* **Problem description**:
The stretch wanted below opens at the line containing "delivery note number: D2022-4995" and closes at the line containing "Ludlow Wall Sconce (57|6802-AGB): 1 -> 2". Please return it exactly, with no other lines.

* **Provided entries**:
---------------
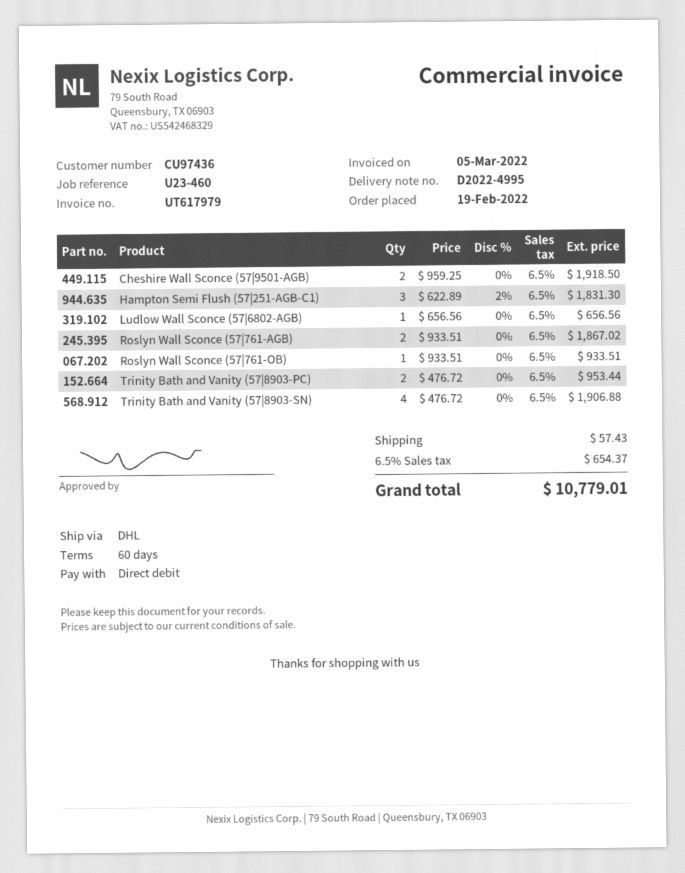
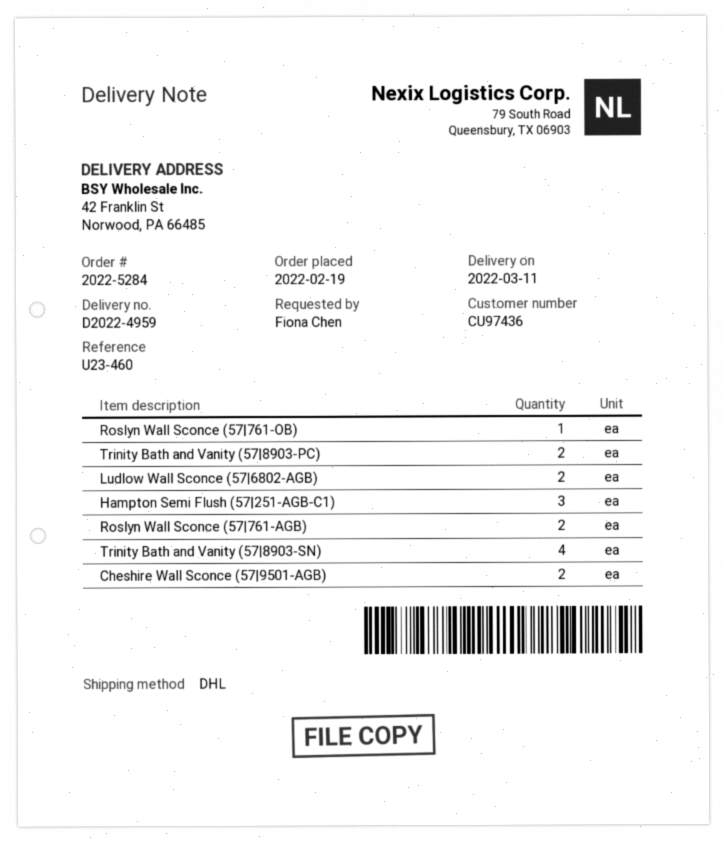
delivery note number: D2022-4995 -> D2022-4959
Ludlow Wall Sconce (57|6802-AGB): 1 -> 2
---------------
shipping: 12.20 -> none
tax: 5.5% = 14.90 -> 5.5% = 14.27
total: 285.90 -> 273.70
---------------
* **Response to the exercise**:
delivery note number: D2022-4995 -> D2022-4959
Ludlow Wall Sconce (57|6802-AGB): 1 -> 2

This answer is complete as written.